_WHAT TO PRODUCE:_ For this exercise, write out only the lines of the entries below from the one with "font-size: 10px ->" up to and including the one with "justify-content: none ->", exactly as they are. Pictures stay out.

_PROVIDED MATERIAL:_

=== Section Start ===

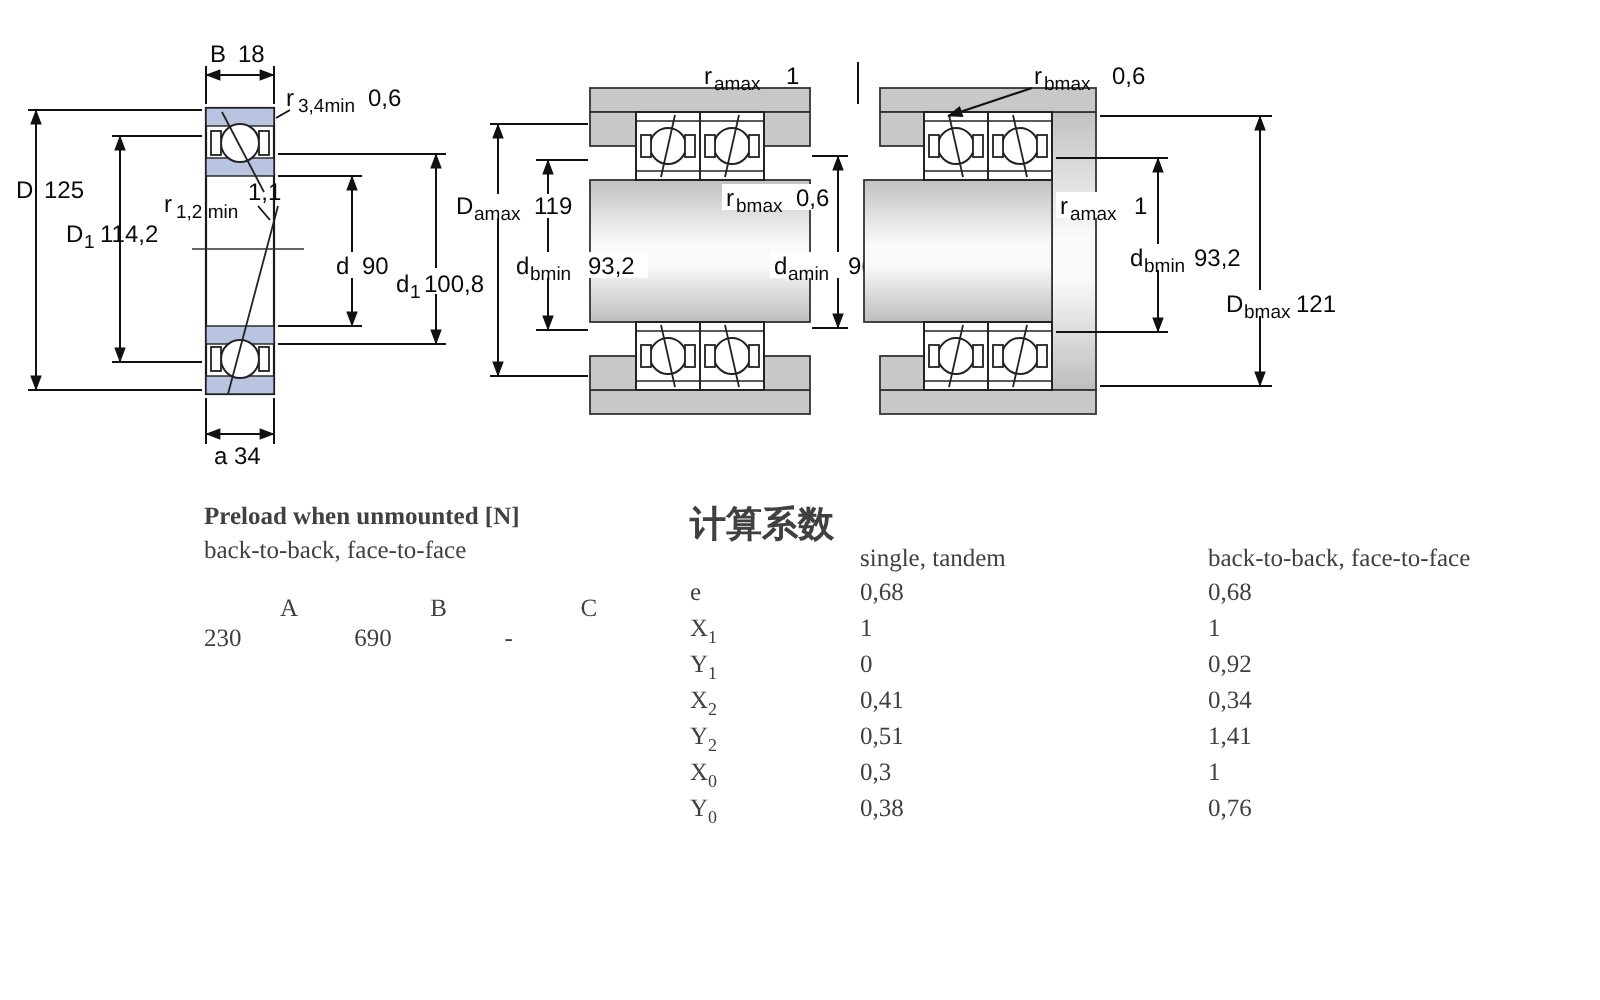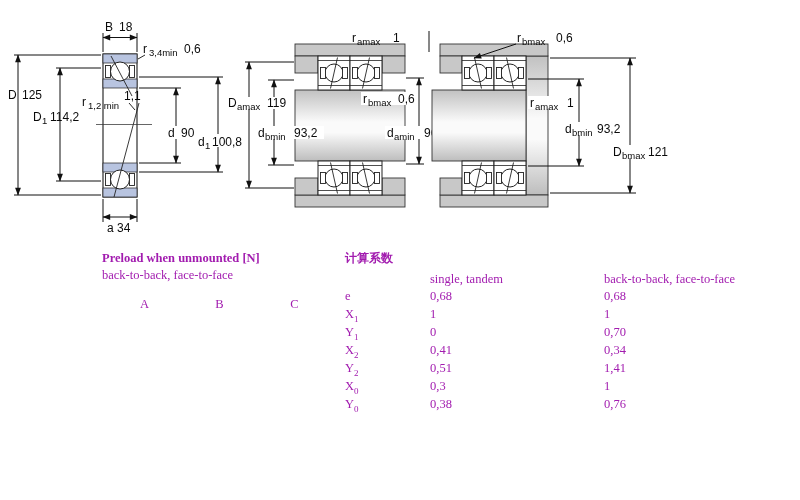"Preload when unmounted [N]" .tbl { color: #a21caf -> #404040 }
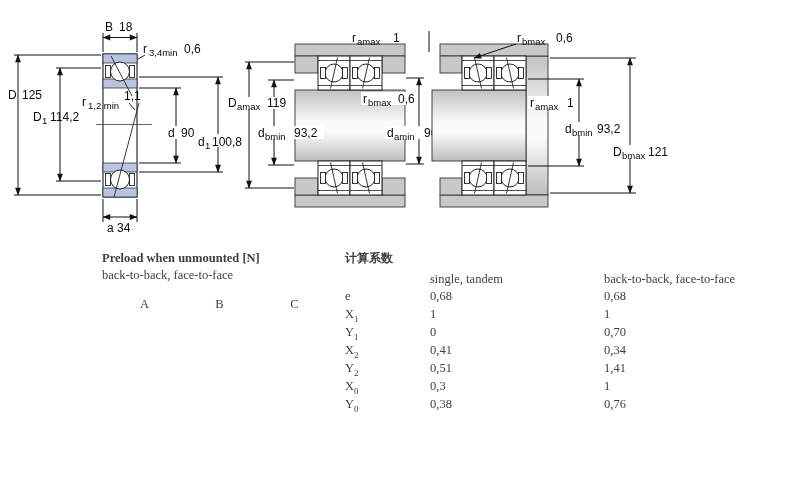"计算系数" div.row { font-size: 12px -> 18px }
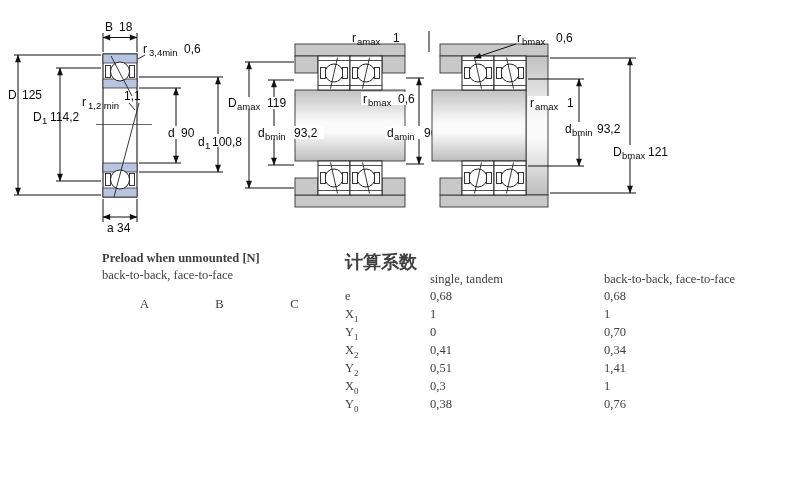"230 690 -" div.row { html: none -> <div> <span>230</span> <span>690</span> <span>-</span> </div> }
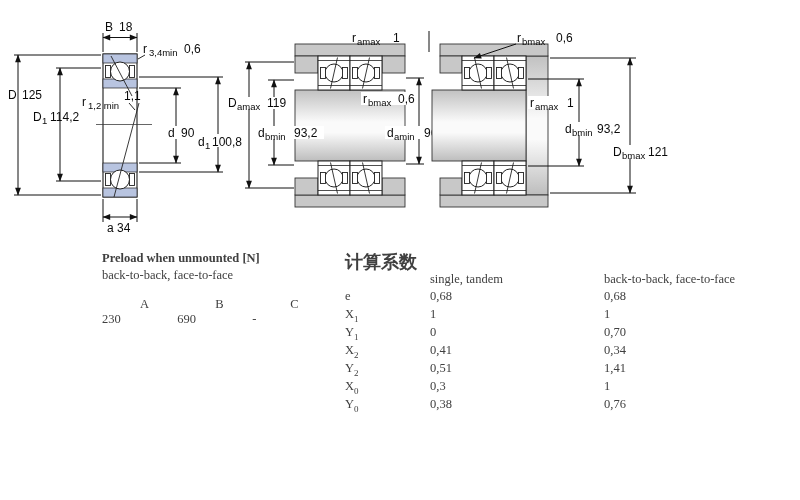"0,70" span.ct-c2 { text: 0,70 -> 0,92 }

=== Section End ===
=== Section Start ===

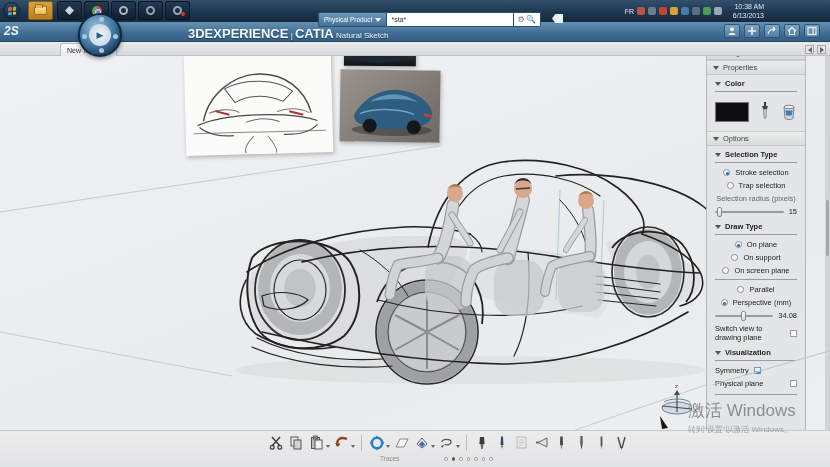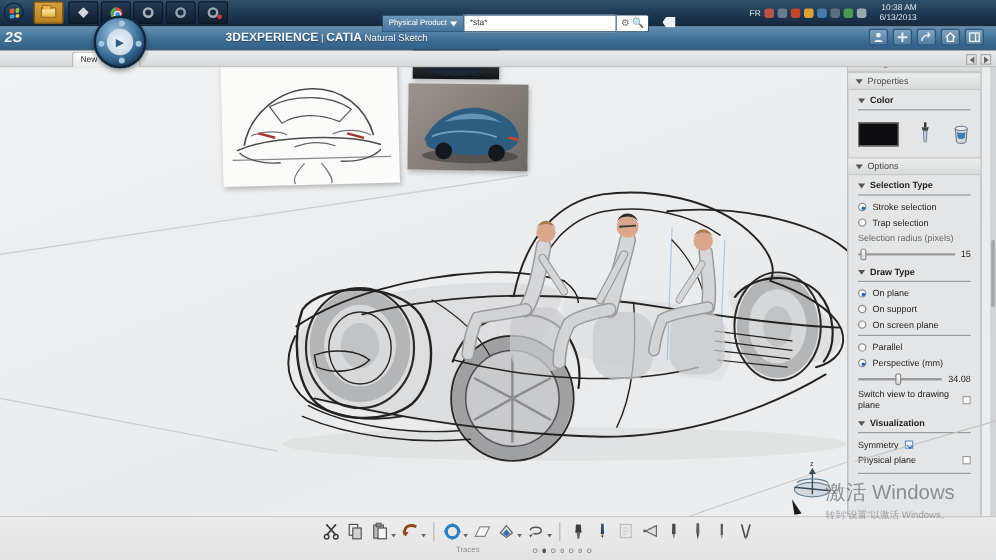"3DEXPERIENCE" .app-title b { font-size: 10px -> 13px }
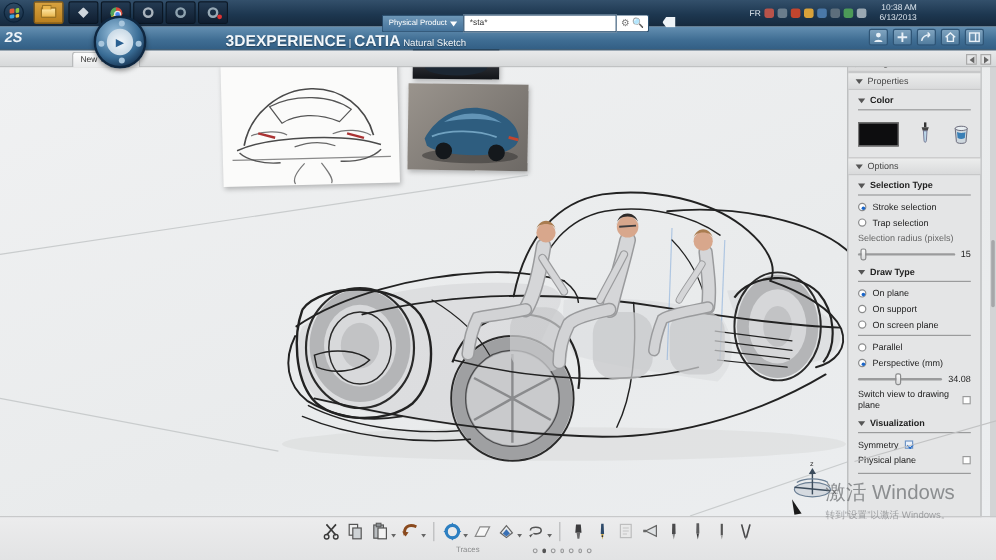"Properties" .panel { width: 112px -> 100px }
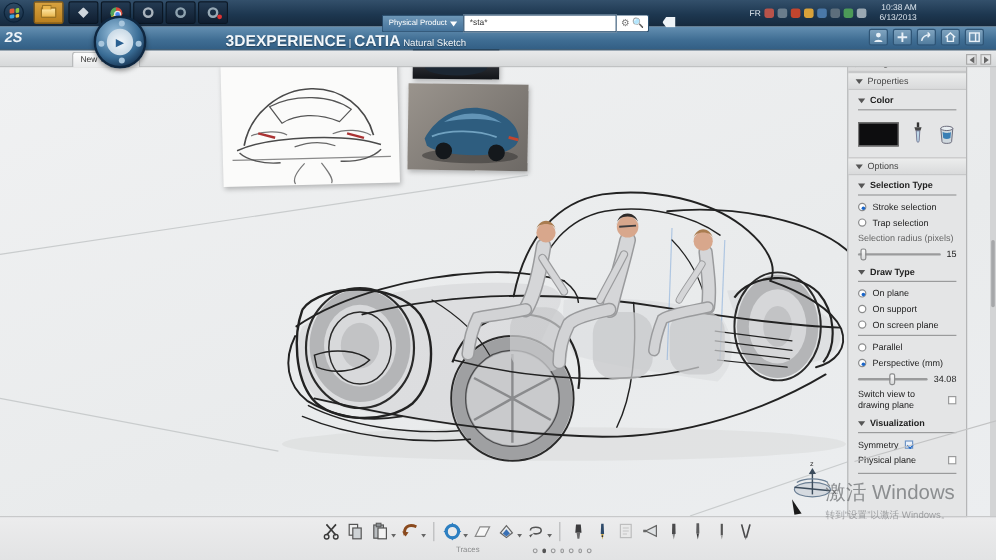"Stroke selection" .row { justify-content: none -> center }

=== Section End ===

_SOLVED PROBLEM:_
"3DEXPERIENCE" .app-title b { font-size: 10px -> 13px }
"Properties" .panel { width: 112px -> 100px }
"Stroke selection" .row { justify-content: none -> center }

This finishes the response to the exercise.